## What the task asks
The output should be the listing below, limited to the lines from the one with "html: <div> <div>Calendar</div>" through the one with "text: 02:25 ->", exact and without pictures.

___ Records for the exercise

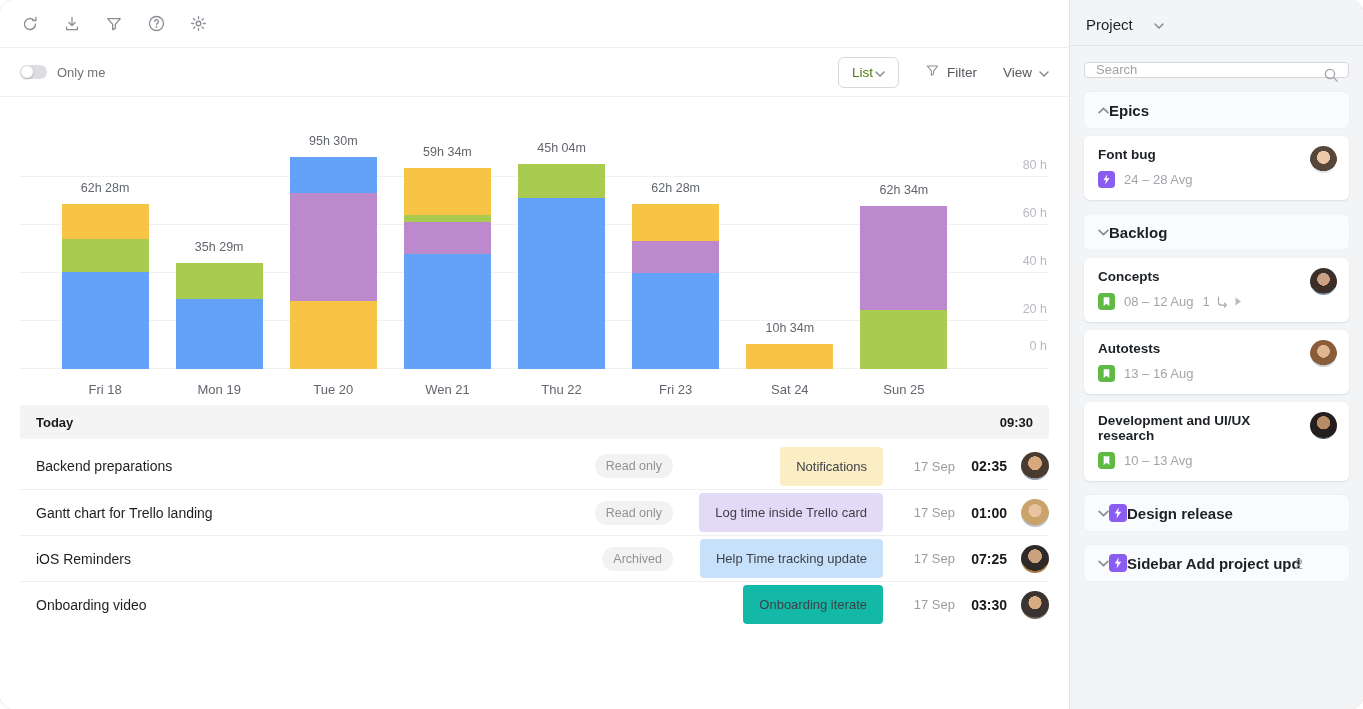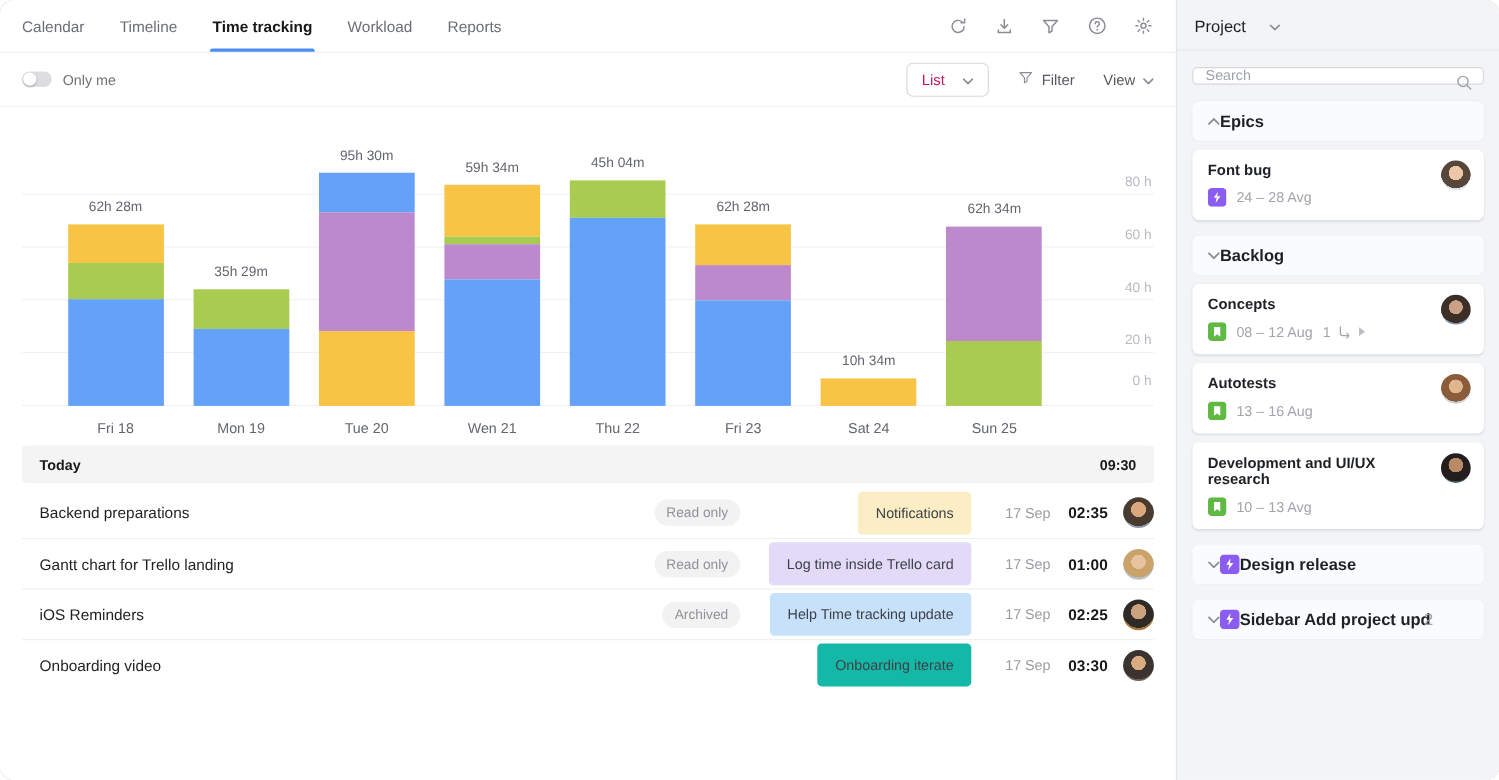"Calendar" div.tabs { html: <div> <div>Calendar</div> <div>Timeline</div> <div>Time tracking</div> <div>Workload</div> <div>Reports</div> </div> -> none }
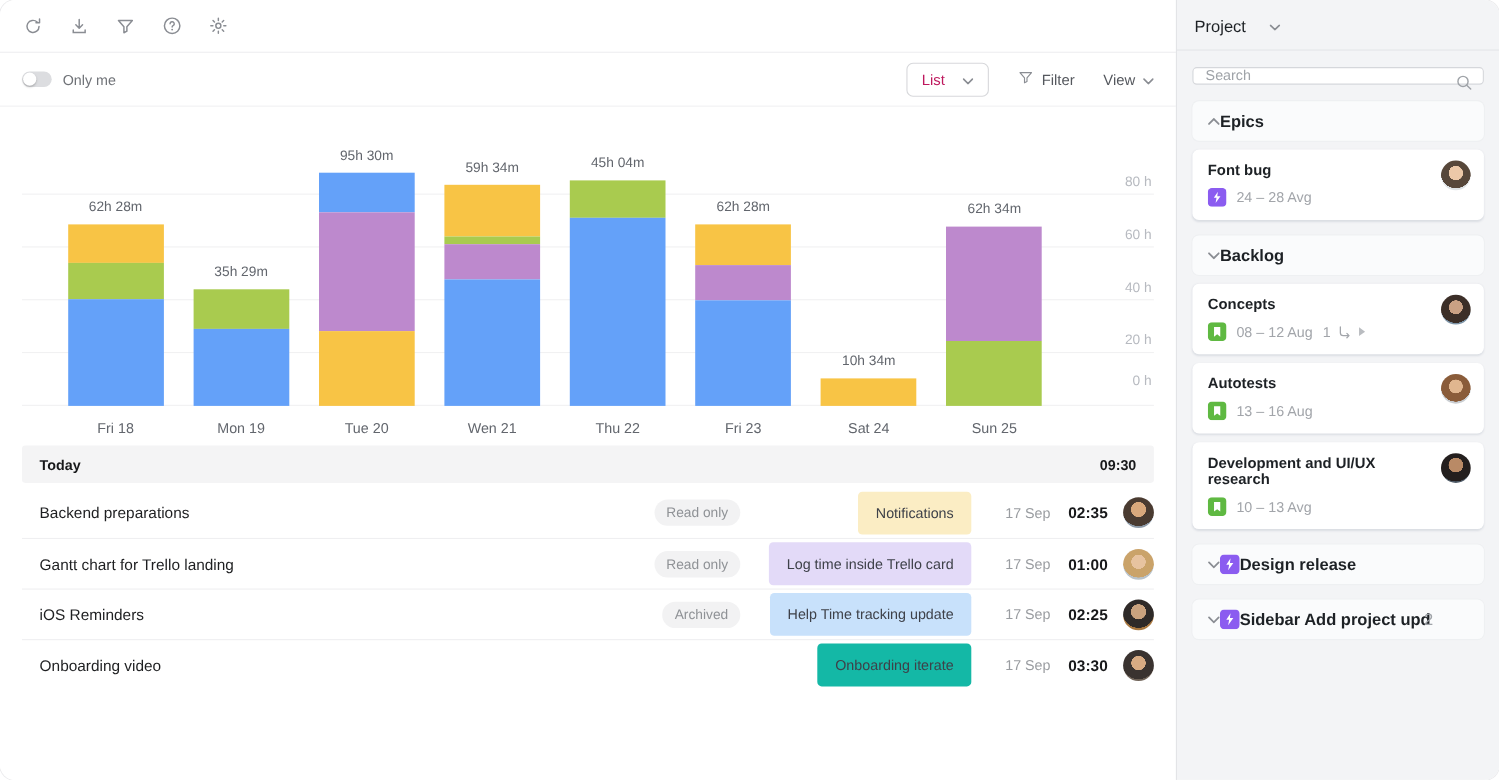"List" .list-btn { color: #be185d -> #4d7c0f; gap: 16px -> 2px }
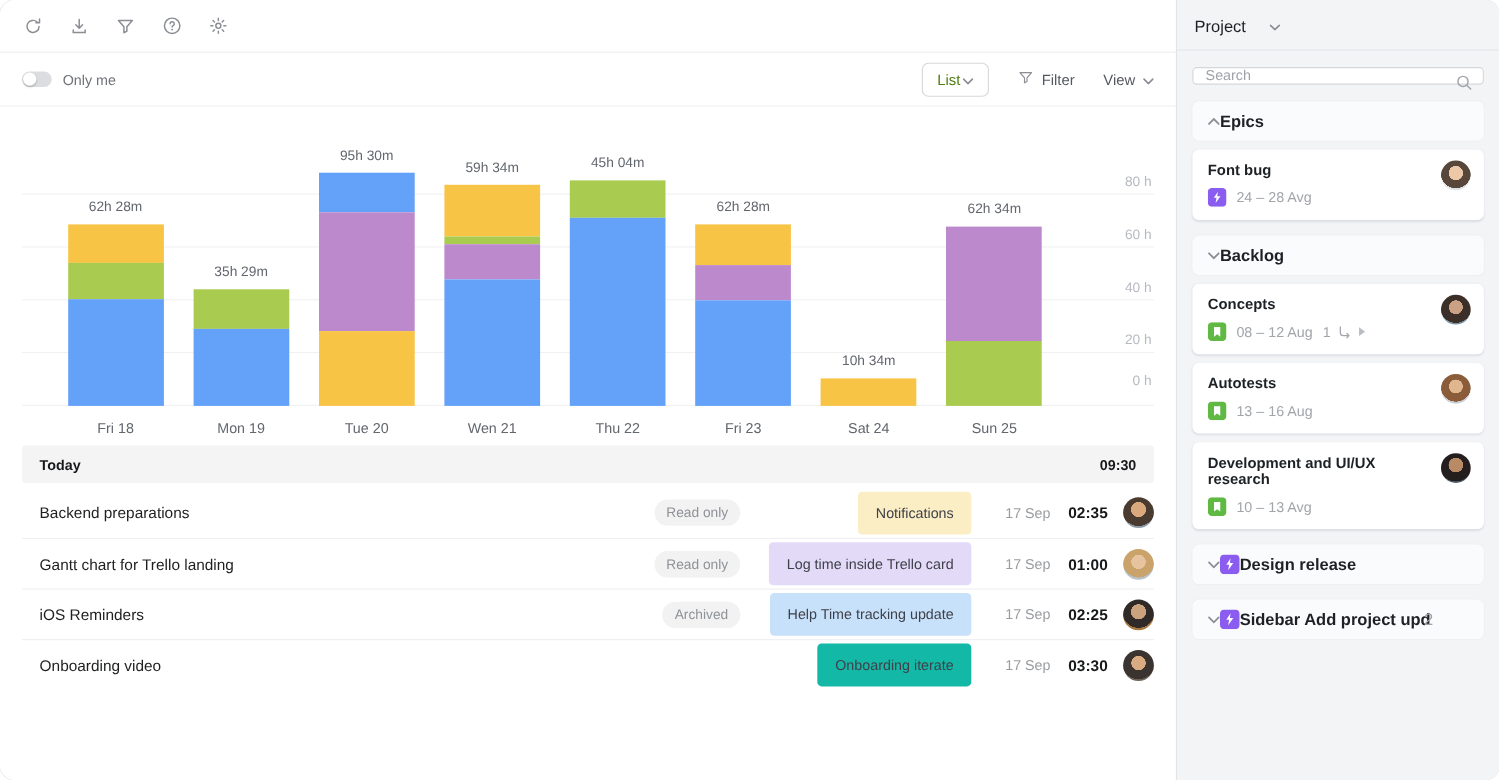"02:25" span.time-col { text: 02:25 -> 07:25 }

______
___ Records for the exercise

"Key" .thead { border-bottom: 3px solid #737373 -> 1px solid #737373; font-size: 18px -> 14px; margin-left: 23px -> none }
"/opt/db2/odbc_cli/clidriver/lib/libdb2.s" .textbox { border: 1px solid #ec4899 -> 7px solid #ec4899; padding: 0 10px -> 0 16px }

______

## Answer space
"Calendar" div.tabs { html: <div> <div>Calendar</div> <div>Timeline</div> <div>Time tracking</div> <div>Workload</div> <div>Reports</div> </div> -> none }
"List" .list-btn { color: #be185d -> #4d7c0f; gap: 16px -> 2px }
"02:25" span.time-col { text: 02:25 -> 07:25 }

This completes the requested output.